Primeiramente, porque conseguimos apresentar uma tipologia, atualizada,

dos ex-votos, sobretudo tendo em conta outras manifestações religiosas que não

estão ligadas de forma exclusiva ao catolicismo. Incluímos nesta nova tipologia

expressões devocionais relacionadas ao pagamento de promessa (ex-voto) de

importantes seguimentos religiosos do Brasil, como as denominações evangélicas e

as religiões de matriz africana (Candomblé e Umbanda). E o fundamento dessa

inclusão se baseia na própria história dos ex-votos, sempre presente em

manifestações religiosas ancestrais.

Acreditamos, inclusive, que a tipologia que propomos abarca também outras

formas religiosas que não contemplamos em nossa pesquisa. A nova tipologia, a

nosso ver, possibilita um enquadramento mais amplo da ação devocional de retribuir

a uma divindade a graça efetivada ou o milagre realizado.

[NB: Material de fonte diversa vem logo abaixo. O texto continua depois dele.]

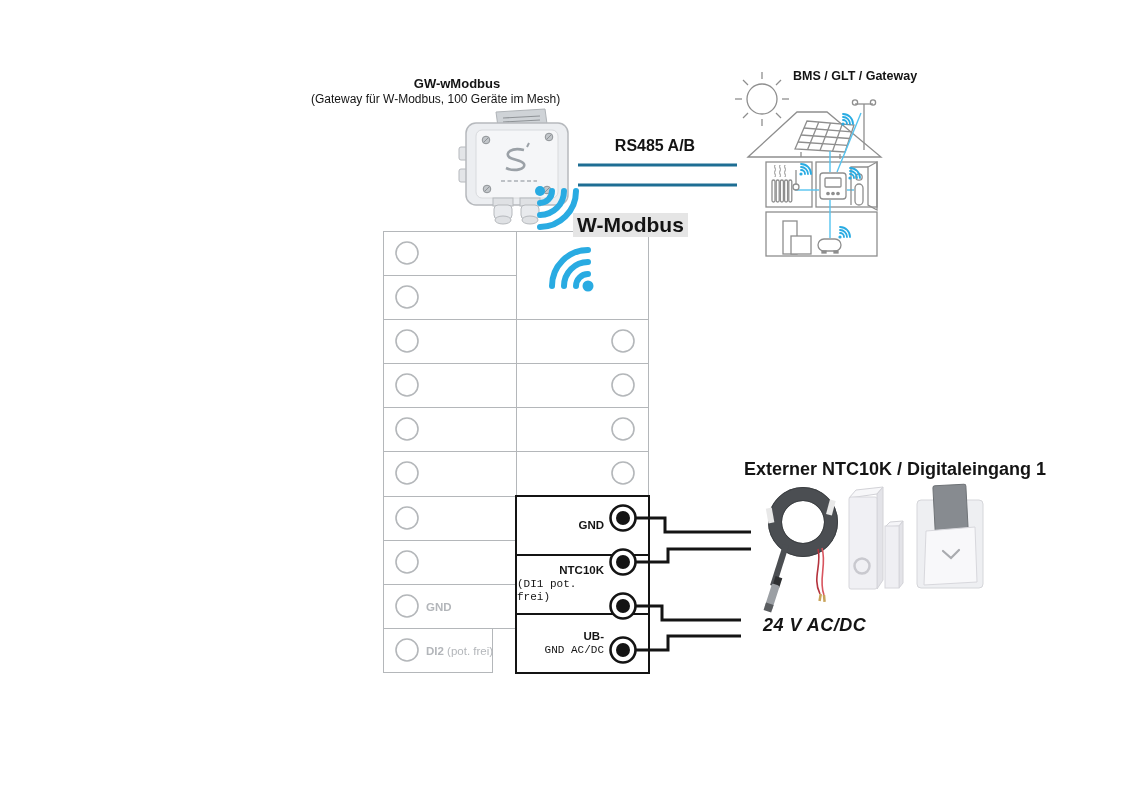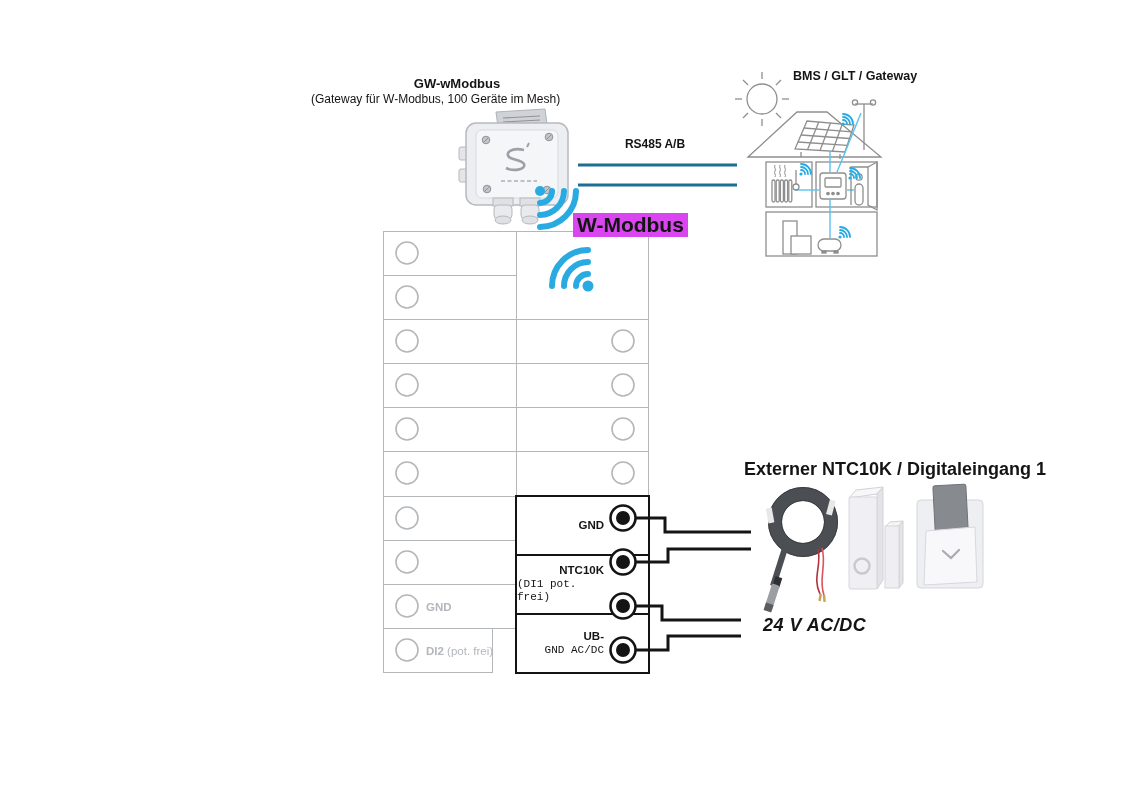--- a/index.html
+++ b/index.html
@@ -1,23 +1,23 @@
 <!DOCTYPE html>
 <html><head>
 <meta charset="utf-8">
 <style>
   html,body{margin:0;padding:0;background:#fff;}
   .canvas{position:relative;width:1132px;height:800px;background:#ffffff;overflow:hidden;
           font-family:"Liberation Sans",sans-serif;color:#141414;}
   .lbl{position:absolute;white-space:nowrap;}
   .gw-title{left:357px;top:76px;width:200px;text-align:center;font-size:13px;font-weight:bold;}
   .gw-subtitle{left:311px;top:92px;width:250px;font-size:12px;}
-  .rs485{left:585px;top:137px;width:140px;text-align:center;font-size:12px;font-weight:bold;}
+  .rs485{left:585px;top:137px;width:140px;text-align:center;font-size:16px;font-weight:bold;}
   .bms{left:793px;top:69px;font-size:12.5px;font-weight:bold;}
-  .wmodbus{left:573px;top:213px;font-size:21px;font-weight:bold;background:#d946ef;padding:0 4px;z-index:4;}
+  .wmodbus{left:573px;top:213px;font-size:21px;font-weight:bold;background:#e5e5e5;padding:0 4px;z-index:4;}
   .externer{left:744px;top:459px;font-size:18px;font-weight:bold;}
   .v24{left:763px;top:615px;font-size:18px;font-weight:bold;letter-spacing:.5px;font-style:italic;}
   
   .cell{position:absolute;background:#fff;border:1px solid #b4b7ba;box-sizing:border-box;z-index:1;}
   .cell .gray-label{position:absolute;left:42px;top:50%;transform:translateY(-50%);
       font-size:11.5px;color:#b3b6ba;white-space:nowrap;}
   .cell .gray-label b{font-weight:bold;}
   .black-stack{position:absolute;left:515px;top:495px;width:135px;height:179px;
       border:2px solid #141414;box-sizing:border-box;background:#fff;display:flex;
       flex-direction:column;z-index:2;}

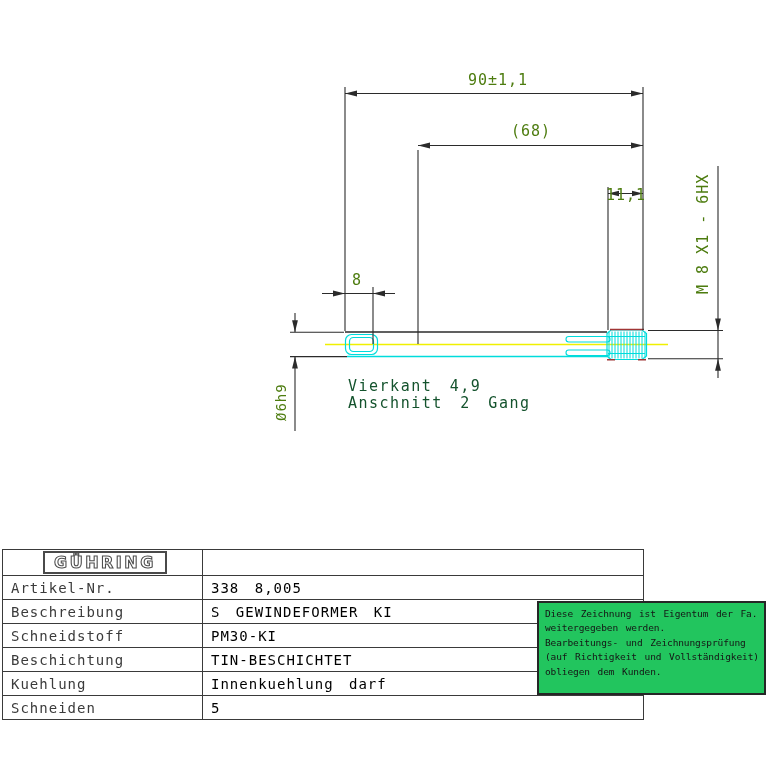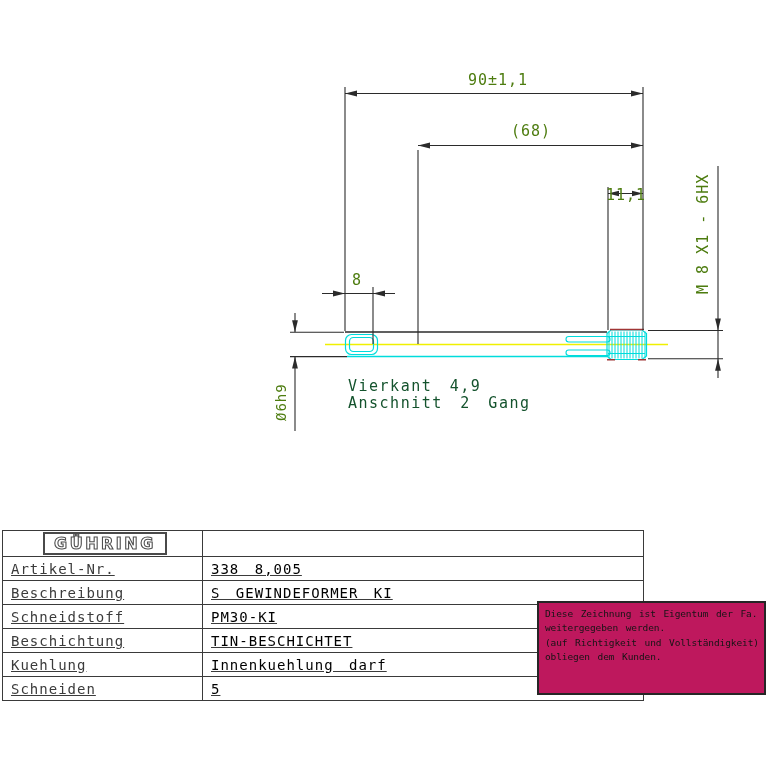--- a/index.html
+++ b/index.html
@@ -14,39 +14,39 @@
   }
   .vtext{
     writing-mode:vertical-rl;transform:rotate(180deg);
     text-align:center;
   }
   .note{
     position:absolute;color:#14532d;font-size:15px;letter-spacing:1.5px;
     word-spacing:7px;white-space:nowrap;
   }
   table.spec{
-    position:absolute;left:2px;top:530px;width:642px;
+    position:absolute;left:2px;top:549px;width:642px;
     border-collapse:collapse;table-layout:fixed;
-    font-size:14px;color:#3b3b3b;text-decoration:underline;
+    font-size:14px;color:#3b3b3b;
   }
   table.spec td{
     border:1.5px solid #3a3a3a;height:23px;padding:0 0 0 8px;
     letter-spacing:1px;white-space:nowrap;overflow:hidden;
   }
   td.hdr{height:24px;padding:0;}
   td.val{color:#000000;word-spacing:6px;}
   .logo-box{
     display:inline-block;border:2px solid #4a4a4a;margin:1px 0 1px 32px;
     padding:0 9px;font-family:"DejaVu Sans","Liberation Sans",sans-serif;
     font-weight:bold;font-size:16px;letter-spacing:2.5px;line-height:19px;
     color:#ffffff;-webkit-text-stroke:1.1px #4f4f4f;
   }
   .disclaimer{
     position:absolute;left:537px;top:601px;width:229px;height:94px;
-    box-sizing:border-box;border:2px solid #262626;background:#be185d;
+    box-sizing:border-box;border:2px solid #262626;background:#22c55e;
     padding:4px 2px 0 6px;font-size:9.5px;line-height:14.4px;color:#151515;
     letter-spacing:-0.1px;word-spacing:2px;white-space:nowrap;overflow:hidden;
   }
 </style>
 </head>
 <body>
 
 <div class="canvas">
 
   <svg width="767" height="767" viewBox="0 0 767 767">
@@ -163,17 +163,18 @@
     <tr>
       <td>Schneiden</td>
       <td class="val">5</td>
     </tr>
   </tbody>
     </table>
 
   <div class="disclaimer">
     <div>Diese Zeichnung ist Eigentum der Fa.</div>
     <div>weitergegeben werden.</div>
+    <div>Bearbeitungs- und Zeichnungsprüfung</div>
     <div>(auf Richtigkeit und Vollständigkeit)</div>
     <div>obliegen dem Kunden.</div>
   </div>
 
 </div>
 
 </body></html>

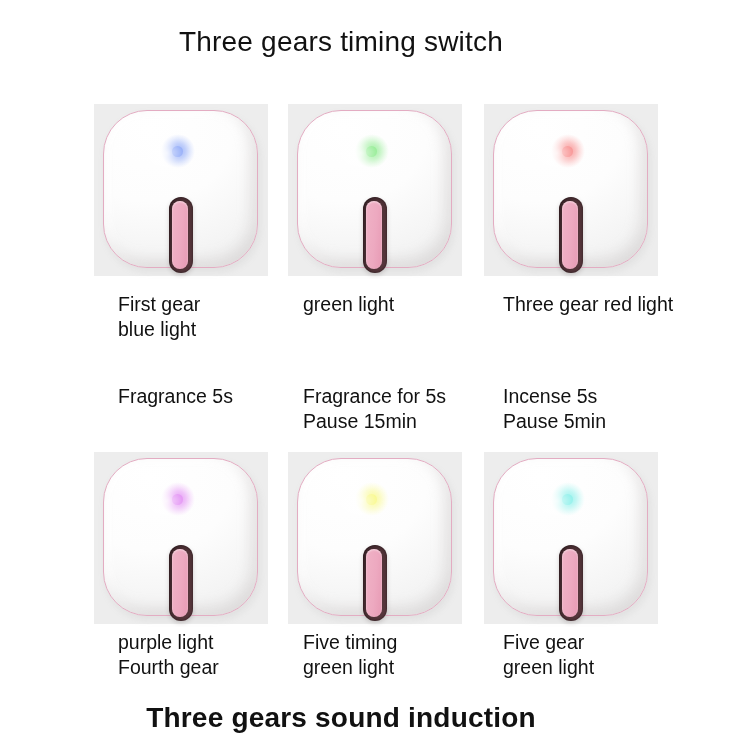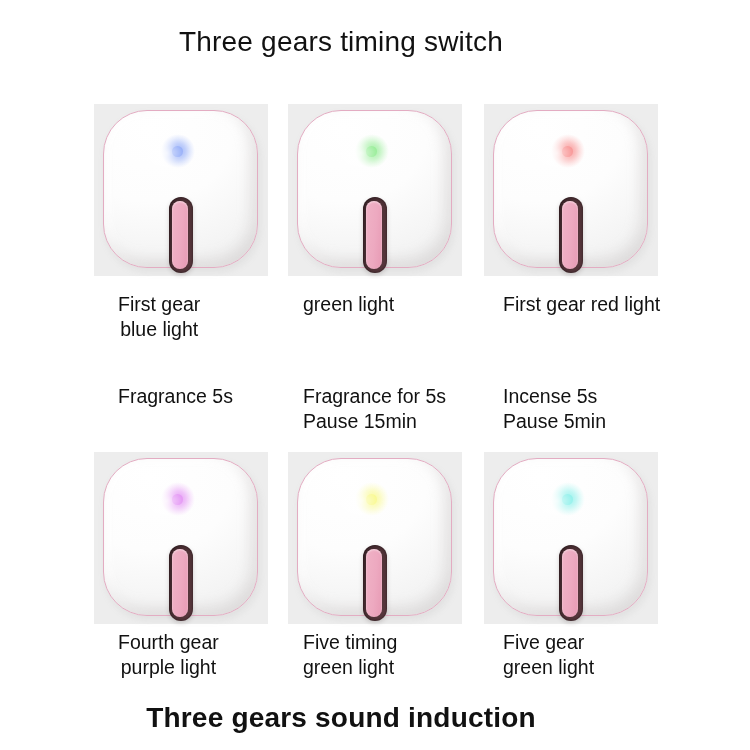--- a/index.html
+++ b/index.html
@@ -154,21 +154,21 @@
     line-height: 25px;
     font-weight: 400;
     color: #111111;
     white-space: nowrap;
     text-align: left;
   }
   .cap-name-top   { top: 292px; }
   .cap-timing-top { top: 384px; }
   .cap-name-bot   { top: 630px; }
 
-  .cap-c0 { left: 118px; text-align: center; }
+  .cap-c0 { left: 118px; }
   .cap-c1 { left: 303px; }
   .cap-c2 { left: 503px; }
 
   .cap-line { display: block; }
 </style>
 </head>
 <body>
 
 <div class="page">
 
@@ -221,21 +221,21 @@
   </div>
 
   <div class="caption cap-name-top cap-c0">
     <span class="cap-line">First gear</span>
     <span class="cap-line">blue light</span>
   </div>
   <div class="caption cap-name-top cap-c1">
     <span class="cap-line">green light</span>
   </div>
   <div class="caption cap-name-top cap-c2">
-    <span class="cap-line">First gear red light</span>
+    <span class="cap-line">Three gear red light</span>
   </div>
 
   <div class="caption cap-timing-top cap-c0">
     <span class="cap-line">Fragrance 5s</span>
   </div>
   <div class="caption cap-timing-top cap-c1">
     <span class="cap-line">Fragrance for 5s</span>
     <span class="cap-line">Pause 15min</span>
   </div>
   <div class="caption cap-timing-top cap-c2">
@@ -283,22 +283,22 @@
           <div class="btn-frame">
             <div class="btn-cap"></div>
           </div>
         </div>
       </div>
     </div>
 
   </div>
 
   <div class="caption cap-name-bot cap-c0">
+    <span class="cap-line">purple light</span>
     <span class="cap-line">Fourth gear</span>
-    <span class="cap-line">purple light</span>
   </div>
   <div class="caption cap-name-bot cap-c1">
     <span class="cap-line">Five timing</span>
     <span class="cap-line">green light</span>
   </div>
   <div class="caption cap-name-bot cap-c2">
     <span class="cap-line">Five gear</span>
     <span class="cap-line">green light</span>
   </div>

Nesta conclusão, poderíamos nos perguntar sobre o que a nossa pesquisa

ensina a partir dos resultados que alcançamos. Na tentativa de responder tal

pergunta, o primeiro pensamento que desponta da nossa pesquisa é que a religião é

comunicação por natureza.

Ampliando um pouco mais a nossa reflexão, diríamos que os ex-votos são

uma tentativa de diálogo (material e (i)material) do ser humano que crê com a

divindade que ele cultua. Instintivamente (com base na ancestralidade), o devoto

encontrará formas de “agradar” o “SER” que dá sentido à sua existência.

Independente da instituição religiosa, o ex-voto se mostra como um meio eficaz e

oportuno de comunicação entre o fiel e sua entidade sagrada e, também, entre o fiel

e sua comunidade.

Outro ponto de nossa pesquisa que gostaríamos de destacar é a possível

abertura que outros pesquisadores poderão encontrar com as novas possibilidades

de enquadramento do objeto “ex-voto”.